#### [Available data]
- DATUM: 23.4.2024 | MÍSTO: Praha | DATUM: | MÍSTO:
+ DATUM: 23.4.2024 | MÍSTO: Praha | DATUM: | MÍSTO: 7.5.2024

--

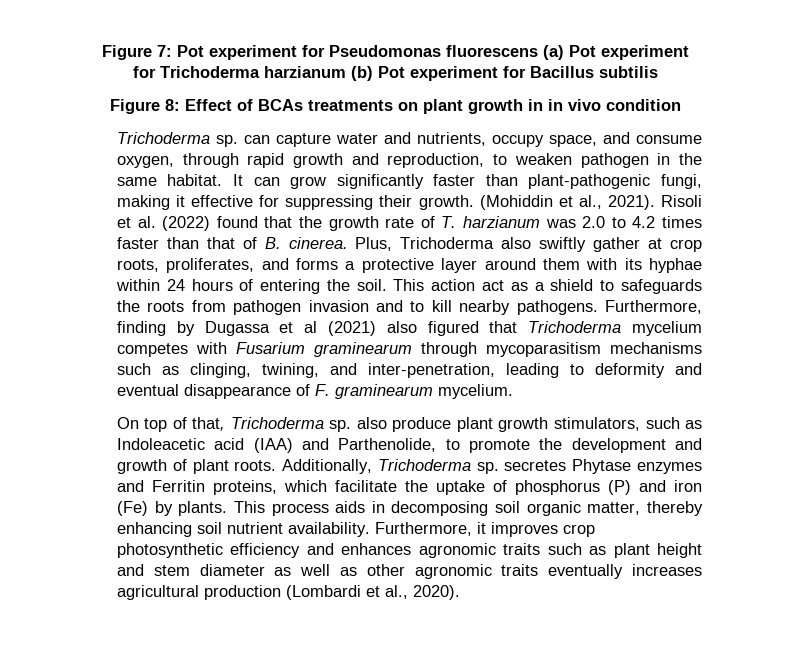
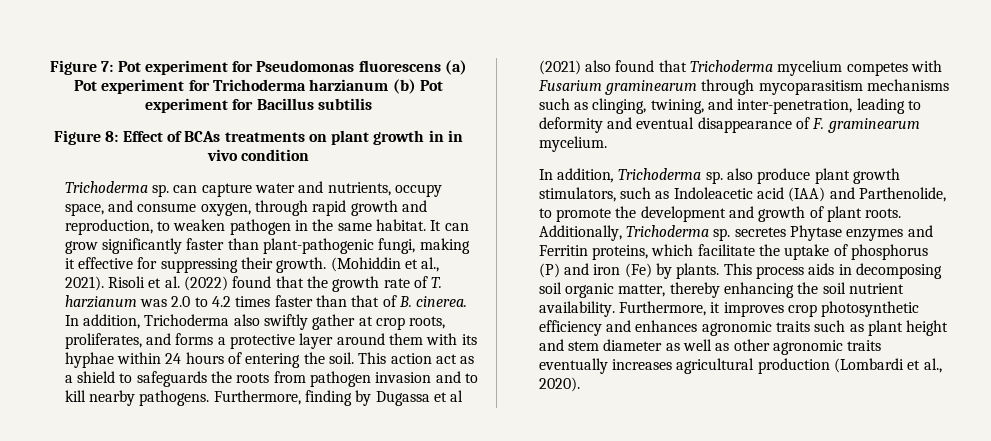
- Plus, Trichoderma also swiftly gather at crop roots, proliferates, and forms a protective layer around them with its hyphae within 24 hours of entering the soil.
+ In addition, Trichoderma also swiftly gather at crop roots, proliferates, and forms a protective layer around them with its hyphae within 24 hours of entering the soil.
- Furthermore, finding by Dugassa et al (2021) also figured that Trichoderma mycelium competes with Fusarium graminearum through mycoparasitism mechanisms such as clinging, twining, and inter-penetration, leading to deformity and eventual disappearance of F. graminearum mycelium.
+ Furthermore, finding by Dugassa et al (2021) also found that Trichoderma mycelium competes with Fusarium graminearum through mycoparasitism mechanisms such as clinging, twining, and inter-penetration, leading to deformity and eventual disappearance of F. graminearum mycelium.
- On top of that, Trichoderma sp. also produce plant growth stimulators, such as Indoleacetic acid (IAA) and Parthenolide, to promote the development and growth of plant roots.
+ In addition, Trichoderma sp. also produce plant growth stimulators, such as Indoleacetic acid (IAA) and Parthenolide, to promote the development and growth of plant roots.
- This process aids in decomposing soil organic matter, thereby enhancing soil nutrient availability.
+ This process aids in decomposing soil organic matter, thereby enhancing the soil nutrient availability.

#### [Instructions to follow]
What is needed is every line of the records that contains the word "around".

#### [Final answer]
- Plus, Trichoderma also swiftly gather at crop roots, proliferates, and forms a protective layer around them with its hyphae within 24 hours of entering the soil.
+ In addition, Trichoderma also swiftly gather at crop roots, proliferates, and forms a protective layer around them with its hyphae within 24 hours of entering the soil.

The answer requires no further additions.